There are about 117 to 126 million women believed to be ‘missing’ in Asia and eastern Europe, as a result of gender-based selection.
There are about 117 to 126 million women believed to be ‘missing’ in Asia and eastern Europe, as a result of gender-based selection.

The 126 million missing women

THERE are millions of women 'missing' around the world, and there is one thing to blame - the "extreme" preference for sons.

It's a preference being seen almost universally, and in an increasing number of countries it's producing demographic distortion.

There are about 117 to 126 million women believed to be 'missing' in Asia and eastern Europe, as a result of gender-based selection.

It's happening prenatally when people find out the sex of their baby is female during ultrasound and abort, as well as postnatally through the killing of infants or intentional neglect.
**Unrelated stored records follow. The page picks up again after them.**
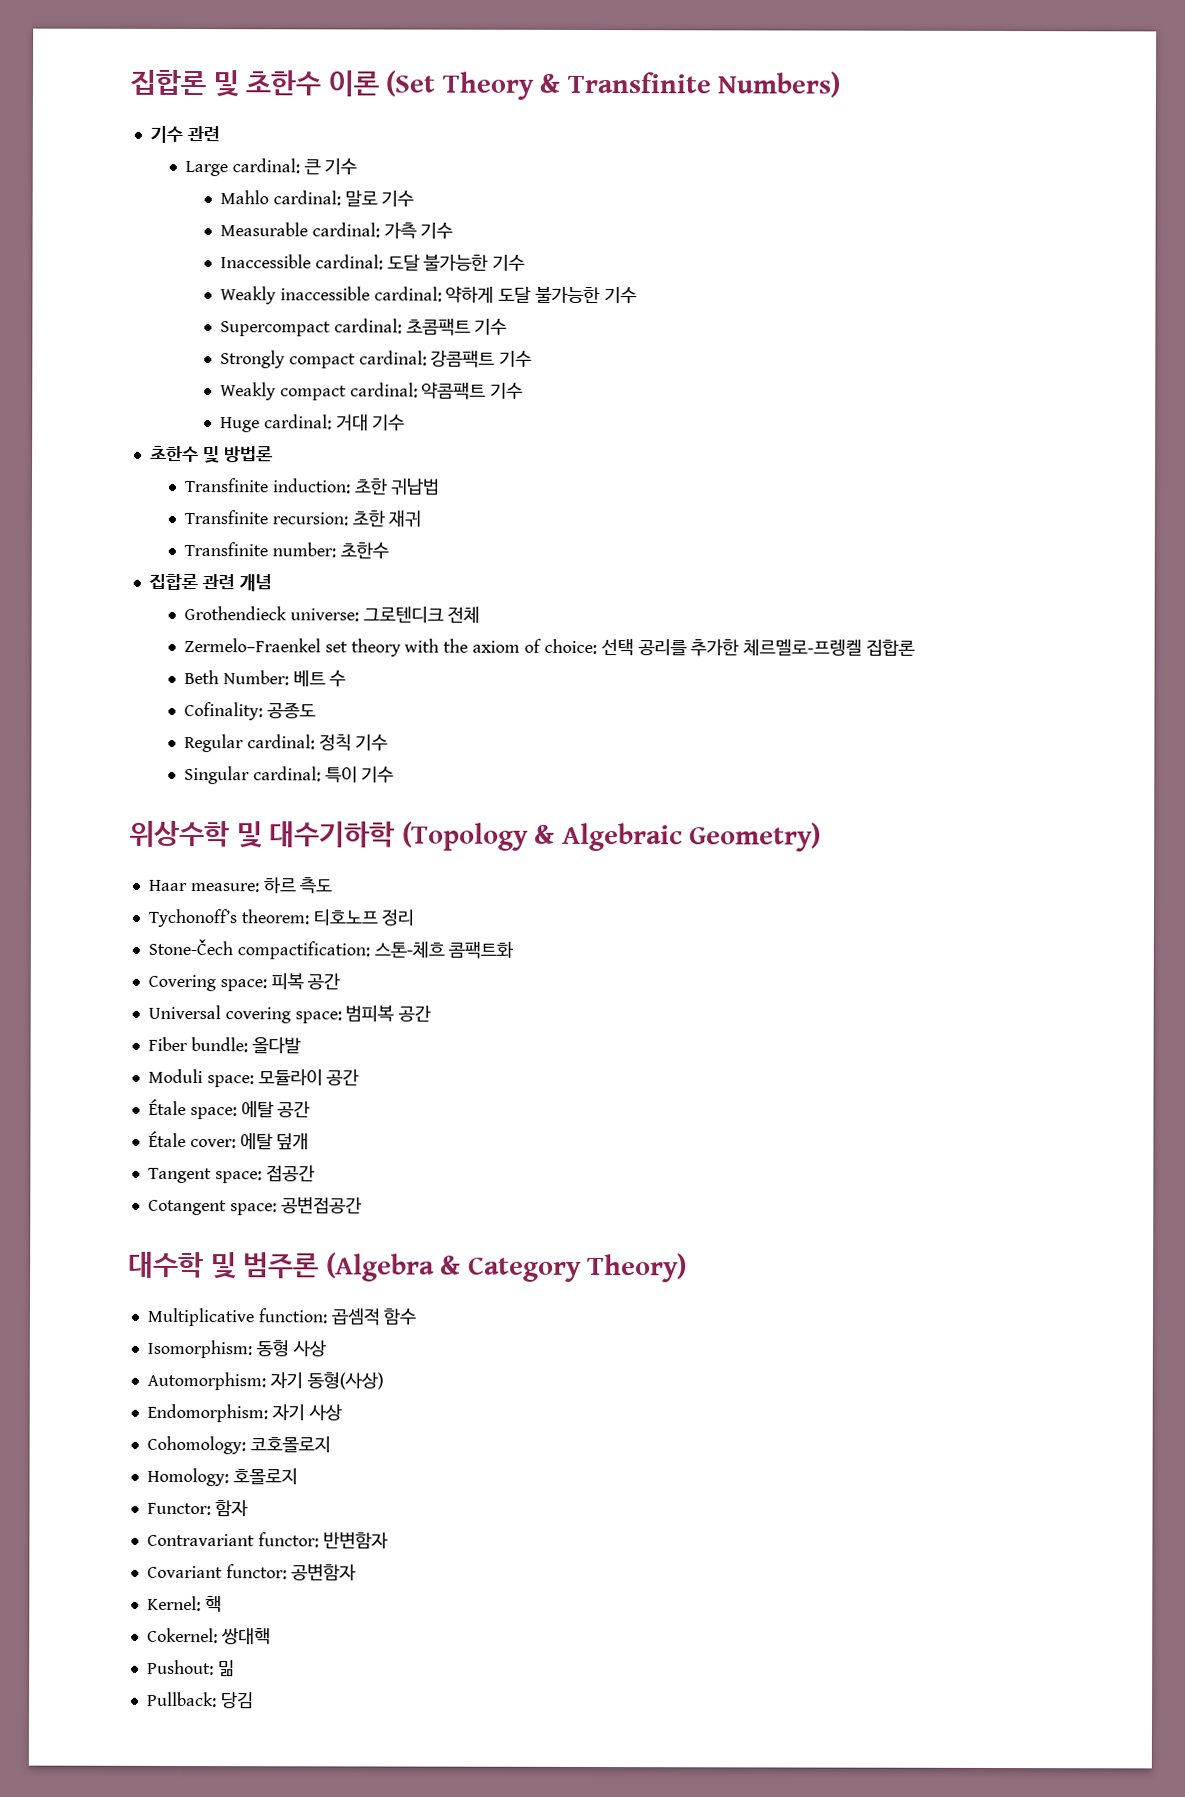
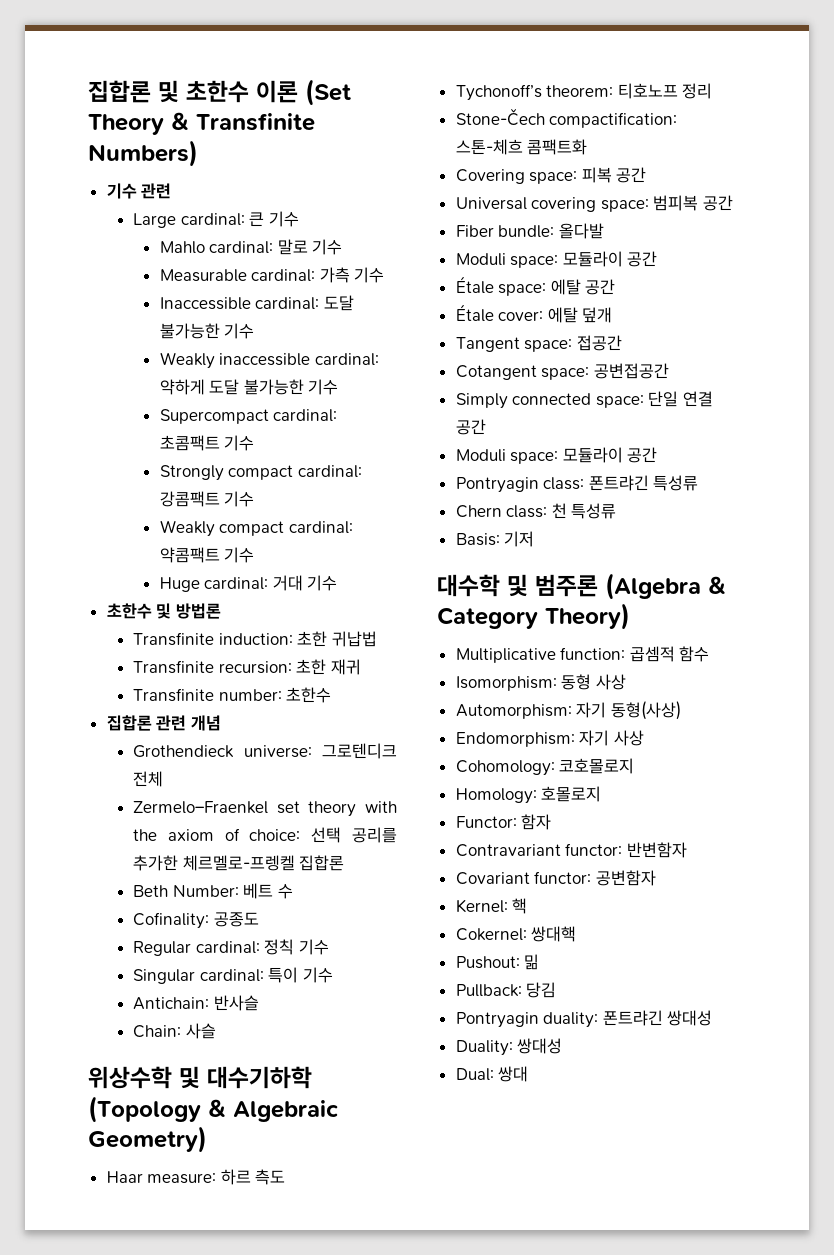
+ Antichain: 반사슬
+ Chain: 사슬
+ Simply connected space: 단일 연결 공간
+ Moduli space: 모듈라이 공간
+ Pontryagin class: 폰트랴긴 특성류
+ Chern class: 천 특성류
+ Basis: 기저
+ Pontryagin duality: 폰트랴긴 쌍대성
+ Duality: 쌍대성
+ Dual: 쌍대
According to The Women's Atlas, in several countries the sex ratio is so "severely skewed" there are as few as 80 girls per 100 boys.

"It is now causing widespread social disruption as entire societies are masculinised," writes Joni Seager.
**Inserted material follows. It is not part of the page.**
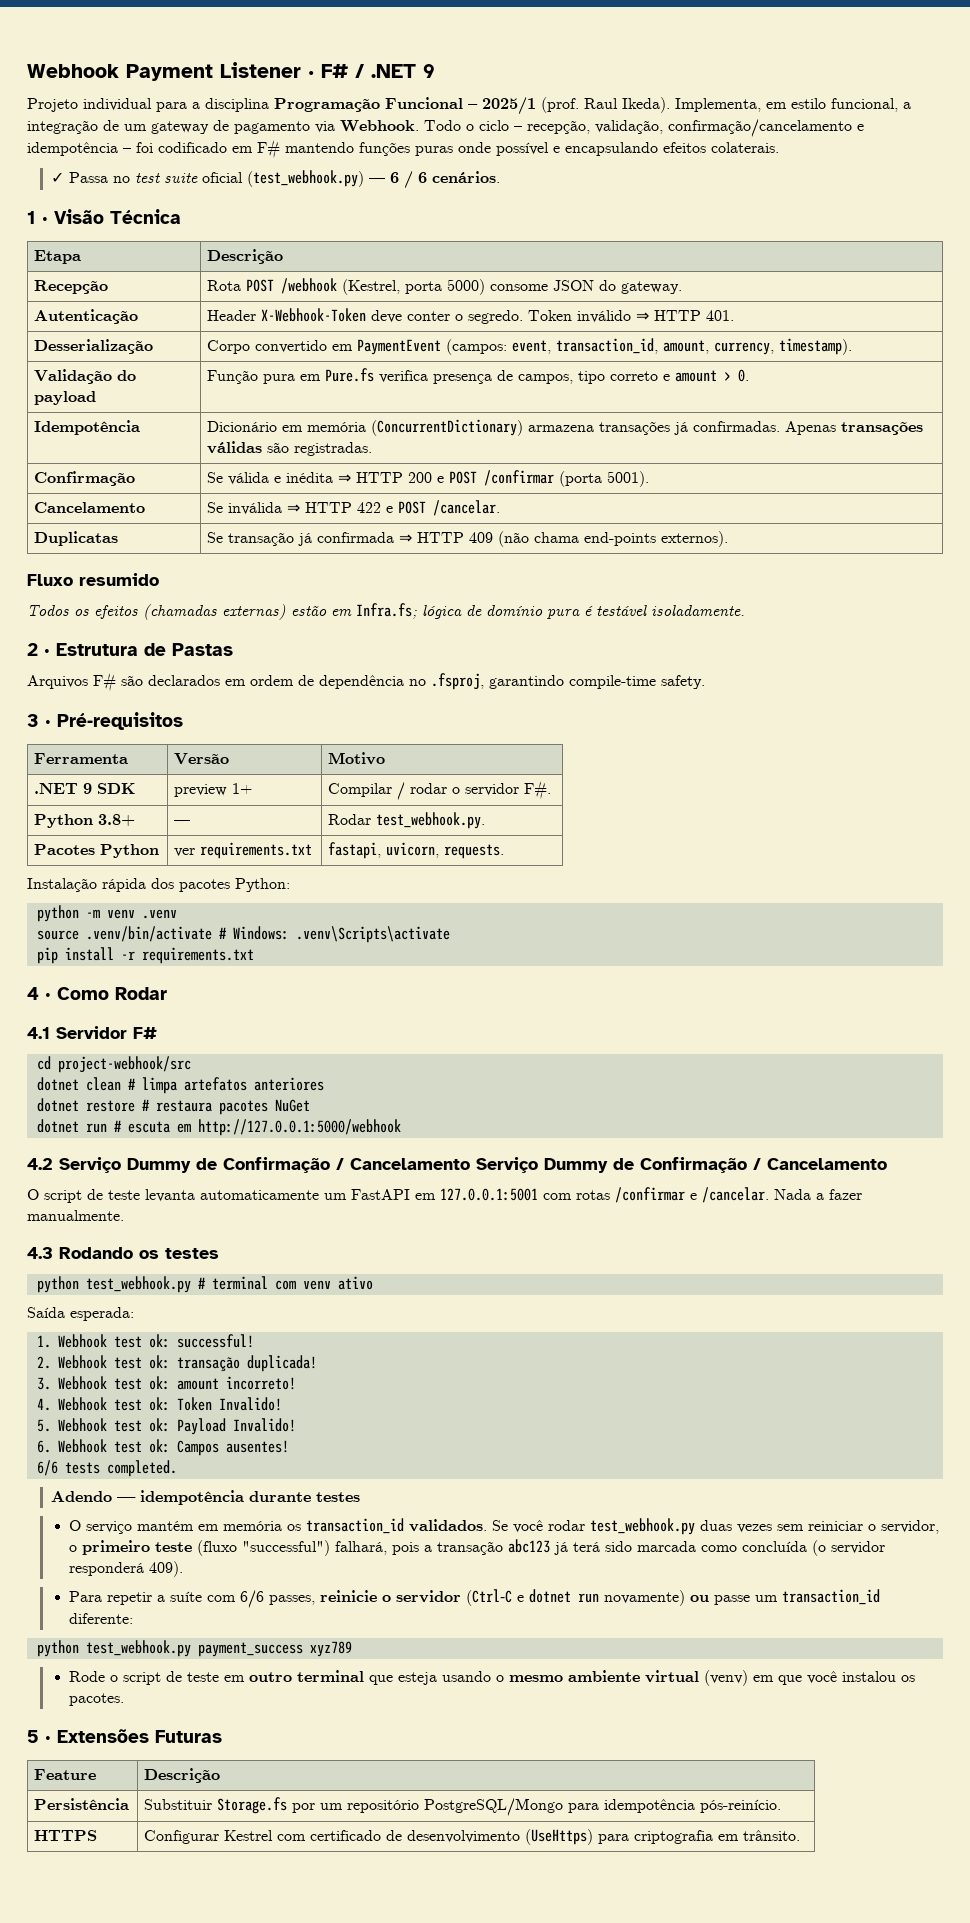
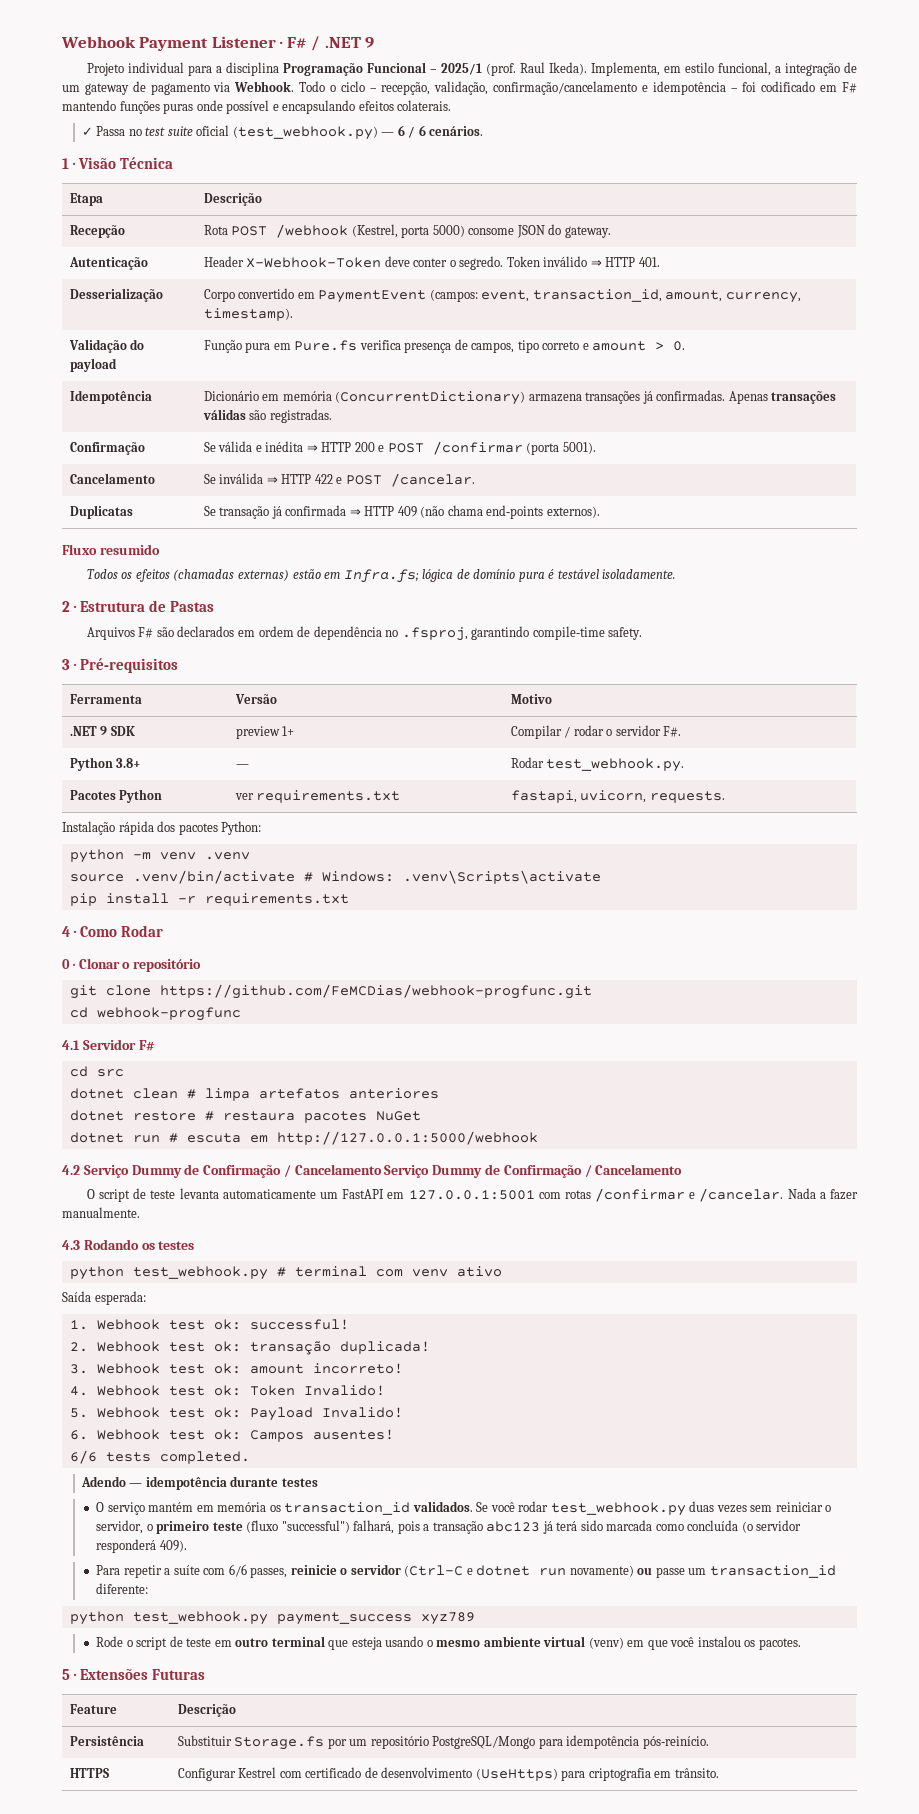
+ 0 · Clonar o repositório
+ git clone https://github.com/FeMCDias/webhook-progfunc.git
+ cd webhook-progfunc
- cd project-webhook/src
+ cd src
Ms Seager details how in 1995 just six countries had gender imbalances. It's now more than 20, with South Korea the only country to have reversed its distorted ratio in the past 30 years.

"Among other consequences, a shortage of women seem to be contributing to local and regional increases in trafficking and kidnapping of women," she said.
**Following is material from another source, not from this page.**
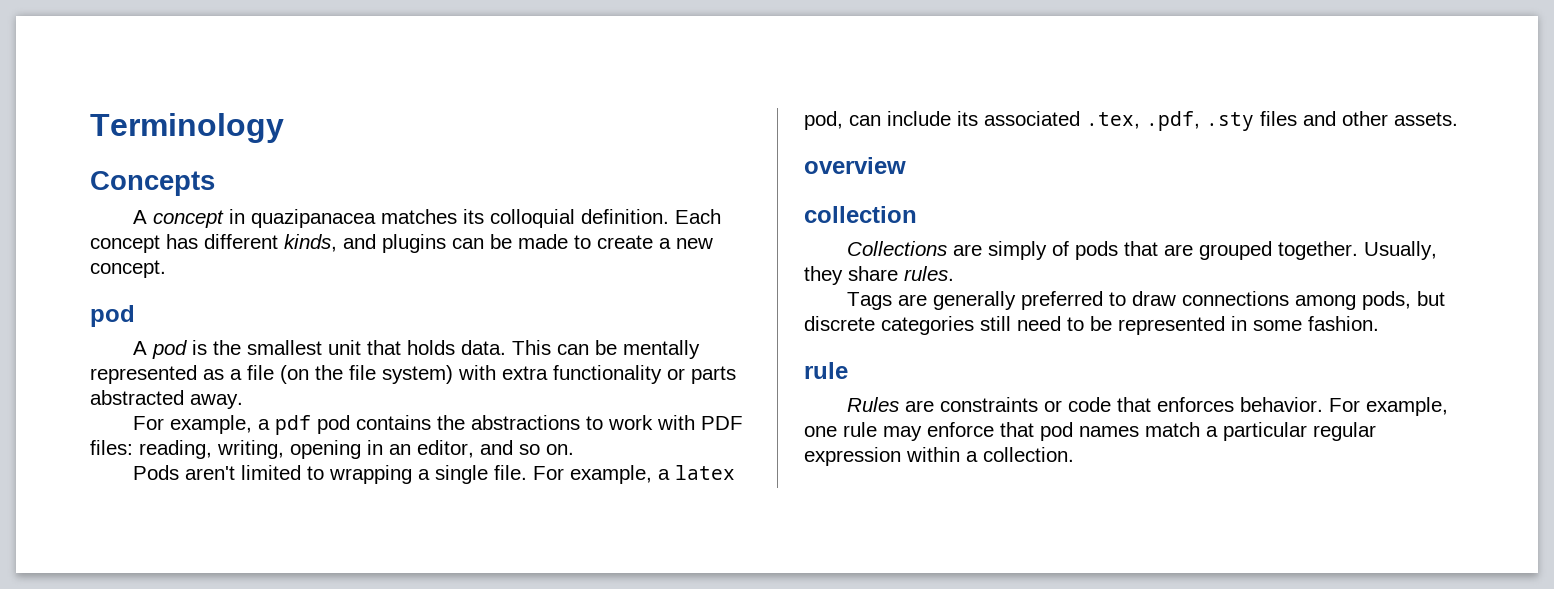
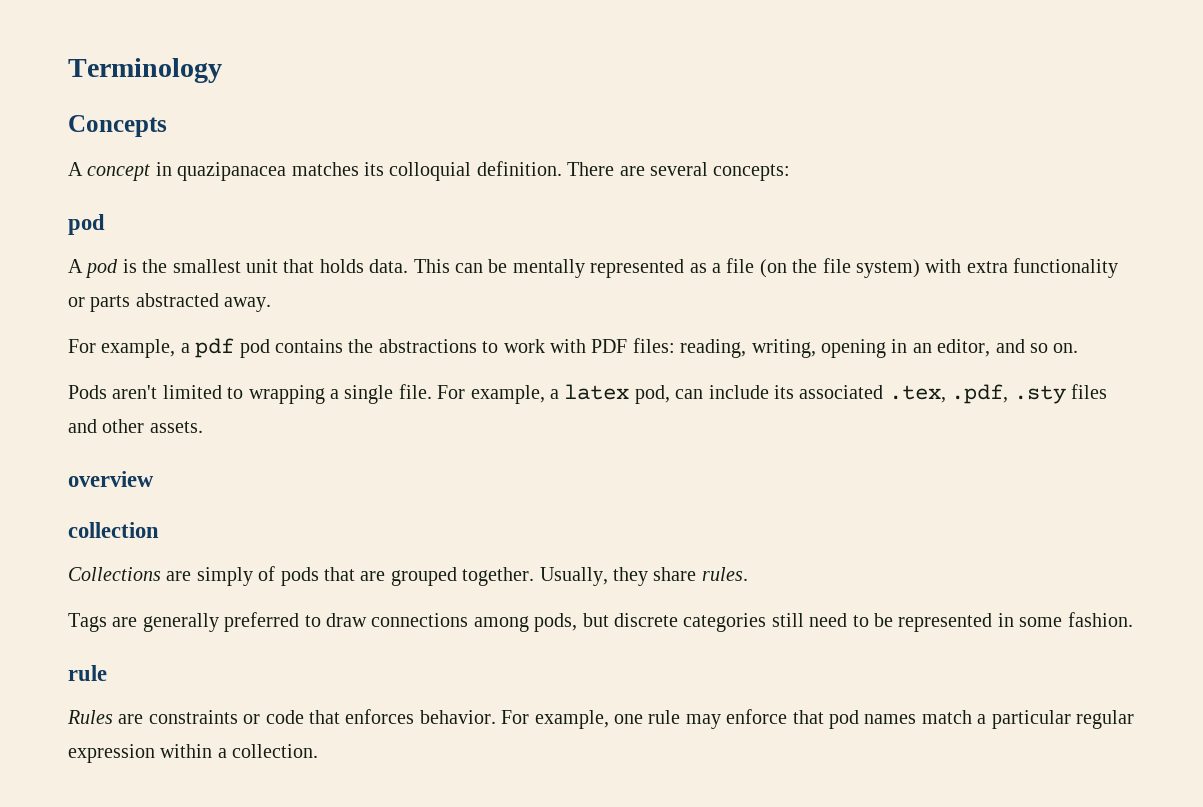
- Each concept has different kinds, and plugins can be made to create a new concept.
+ There are several concepts:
"Son preference reflects the combined forces of economics, culture and religion.

"As smaller families become the norm, the pressure to have sons accelerates.

Gender imbalances are being felt around the world.
Gender imbalances are being felt around the world.

"Girls are widely considered to have a lower economic value than boys - a view that is often strengthened by marriage, dowry and inheritance practices."

Ms Seager said son preference used to be thought of as a practice for the poor but increasing affluence suggested the opposite.

Her survey of the latest global data shows in the US 49 per cent of men would prefer a son, over 22 per cent for a girl and 28 per cent not bothered. For women there isn't too much of a difference.

In India the rate of girls per boys up to six years old has decreased, with 91.8 girls per 100 boys in 2011 compared to 94.5 in 1991.

In China the problem is worse. It's become so skewed that it's now about 118 boys per 100 girls compared to 109 in 1982.

The natural rate is 105 boys per 100 girls.

Other countries where the figure is high include Vietnam with 112 and Azerbaijan with 116.

The missing women are split between Nigeria, Pakistan, India, Bangladesh, Indonesia and China.

Nigeria is the lowest at two million and China the highest at 68 million.

The atlas suggests infanticide could be responsible in countries including Hong Kong, Vanuatu, Taiwan, Macedonia and Egypt because there rates of boys per 100 girls is well above the natural rate for zero to four year olds.